Dans les compositions tabac, le baume du Pérou s’accorde avec les absolus de tabac, l’immortelle, le foin et la fève tonka pour des accords tabac-balsamique chauds.
Dans les florales-orientales, le baume du Pérou prolonge et stabilise les notes florales du cœur (jasmin, ylang-ylang, rose, tubéreuse) en leur apportant une assise chaude.
Dans les fragrances « épices » et orientales-épicées, le baume du Pérou complète les épices chaudes (cannelle, clou de girofle, muscade) avec une dimension balsamique enveloppante.
Accords particulièrement réussis avec :
- le baume de Tolu (matière apparentée, signatures complémentaires) ;
- la vanille (renforcement mutuel de la dimension vanillée) ;
- le labdanum dans les ambres-orientaux ;
- le benjoin dans les chaleurs balsamiques ;
- l’encens et la myrrhe dans les compositions sacrées-orientales ;
- l’opoponax dans les chyprés-balsamiques ;
- la fève tonka et la coumarine dans les compositions gourmandes-chaudes ;
- le tabac dans les tabacs-orientaux ;
- l’immortelle dans les accords miellés-balsamiques ;
- le cacao et le café dans les gourmands chauds ;
- les fleurs blanches (jasmin, ylang-ylang, tubéreuse) qu’il enveloppe ;
- la rose dans les rose-orientales ;
- les bois chauds (santal, oud) ;
- le cuir dans les masculines orientales ;
- les épices chaudes (cannelle, clou de girofle, muscade) ;
- l’iris dans les iris-balsamique ;
- les muscs synthétiques dans les fonds cocooning.

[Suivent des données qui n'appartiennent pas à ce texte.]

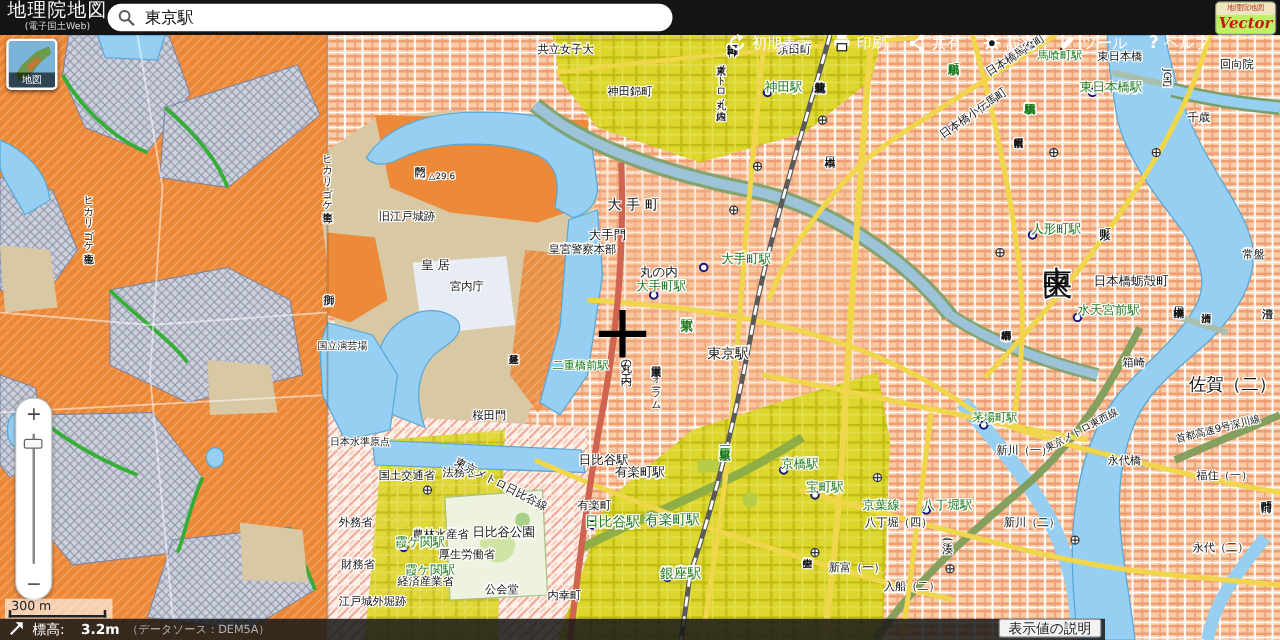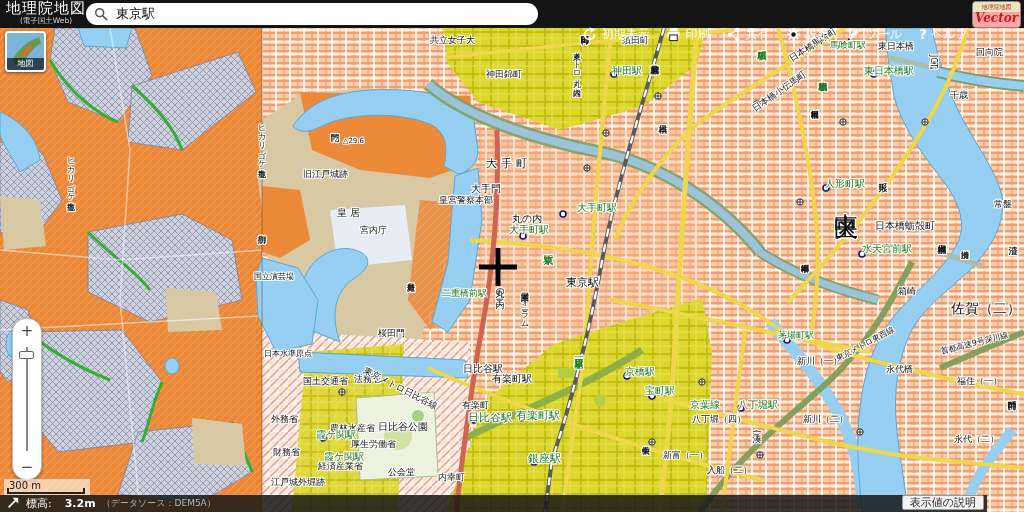--- a/index.html
+++ b/index.html
@@ -18,7 +18,7 @@
   .hbtn{display:flex;align-items:center;gap:4px;color:#fff;font-size:12px;cursor:pointer;white-space:nowrap;}
   .hbtn .q{font-size:14px;font-weight:bold;}
   #vbadge{position:absolute;right:3px;top:1px;width:47px;height:25px;border:1px solid #888;border-radius:4px;
-          overflow:hidden;background:#fca5a5;cursor:pointer;}
+          overflow:hidden;background:#bef264;cursor:pointer;}
   #vbadge .vt{height:10px;background:#efe5bf;color:#b23020;font-size:6px;text-align:center;line-height:10px;}
   #vbadge .vm{height:15px;color:#c81818;font-size:12px;font-weight:bold;font-style:italic;
               font-family:"DejaVu Serif","Liberation Serif",serif;text-align:center;line-height:13px;}

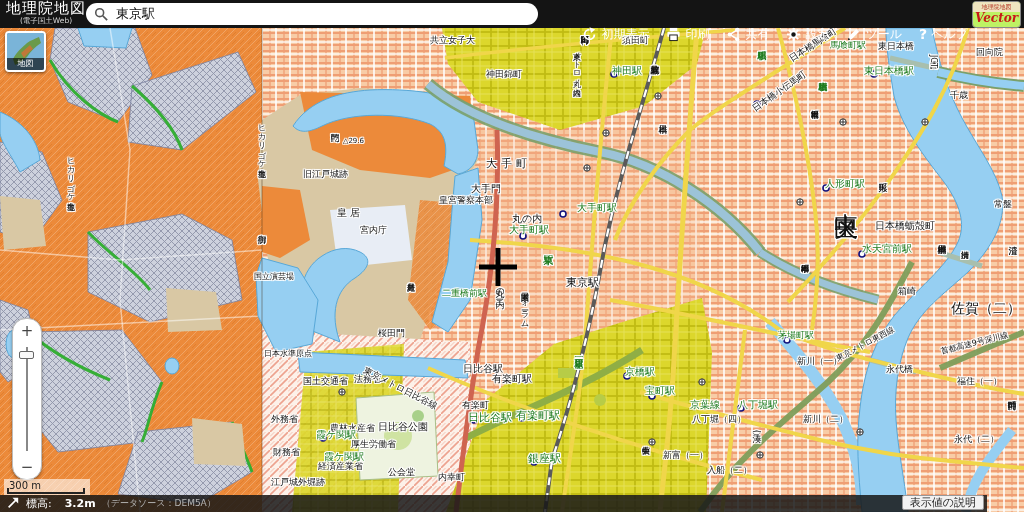--- a/index.html
+++ b/index.html
@@ -45,7 +45,7 @@
   #scalebar .bar{position:absolute;left:3px;bottom:1px;width:78px;height:6px;border-left:2px solid #222;
                  border-right:2px solid #222;border-bottom:2px solid #222;box-sizing:border-box;}
   
-  #footer{position:absolute;left:0;bottom:0;width:987px;height:17px;background:rgba(22,22,22,.85);z-index:30;
+  #footer{position:absolute;left:0;bottom:0;width:884px;height:17px;background:rgba(22,22,22,.85);z-index:30;
           display:flex;align-items:center;color:#fff;}
   #footer .fa{margin-left:6px;display:flex;align-items:center;}
   #footer .el{font-size:11px;margin-left:7px;}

Quelques fragrances emblématiques marquées par le baume du Pérou :
Habanita (Molinard, 1921), Tabac Blond (Caron, 1919), Shalimar (Guerlain, 1925) par Jacques Guerlain — composition emblématique où le baume du Pérou contribue à la chaleur orientale —, Vol de Nuit (Guerlain, 1933), L’Origan (Coty, 1905), Habit Rouge (Guerlain, 1965), Cinnabar (Estée Lauder, 1978), Opium (Yves Saint Laurent, 1977), Coco (Chanel, 1984), Loulou (Cacharel, 1987), Coromandel (Chanel Les Exclusifs, 2007), Spiritueuse Double Vanille (Guerlain), Ambre Sultan (Serge Lutens, 1993), Borneo 1834 (Serge Lutens), Musc Ravageur (Frédéric Malle, 2000), Tobacco Vanille (Tom Ford, 2007), Bois d’Argent (Dior Privé, 2004), Encens Mythique d’Orient (Guerlain, 2014), et un nombre considérable d’orientaux classiques et contemporains exploitant la dimension chaude-balsamique du baume du Pérou.
Mention spéciale : Shalimar de Guerlain (1925) comme œuvre emblématique exploitant le baume du Pérou en parfumerie classique. La composition de Jacques Guerlain, construite autour d’un accord bergamote-iris-vanille-baumes (Pérou et Tolu, opoponax, benjoin, fève tonka), reste l’une des références absolues de la famille orientale et démontre la puissance évocatrice du baume du Pérou en composition.
Le baume du Pérou représente, comme plusieurs matières premières de l’Amérique tropicale, une richesse patrimoniale dont l’usage contemporain est profondément encadré par les exigences réglementaires modernes. Sa signature olfactive irremplaçable dans son authenticité — qu’aucune molécule de synthèse ne reproduit complètement —, son histoire culturelle centrale dans plusieurs civilisations, sa filière artisanale maintenue par les communautés salvadoriennes traditionnelles, en font l’une des matières les plus précieuses et les plus chargées de sens de la palette du parfum moderne. La pérennité de la production des balsameros salvadoriens, dans un contexte de pressions environnementales et économiques croissantes, constitue l’un des enjeux contemporains de la durabilité en parfumerie.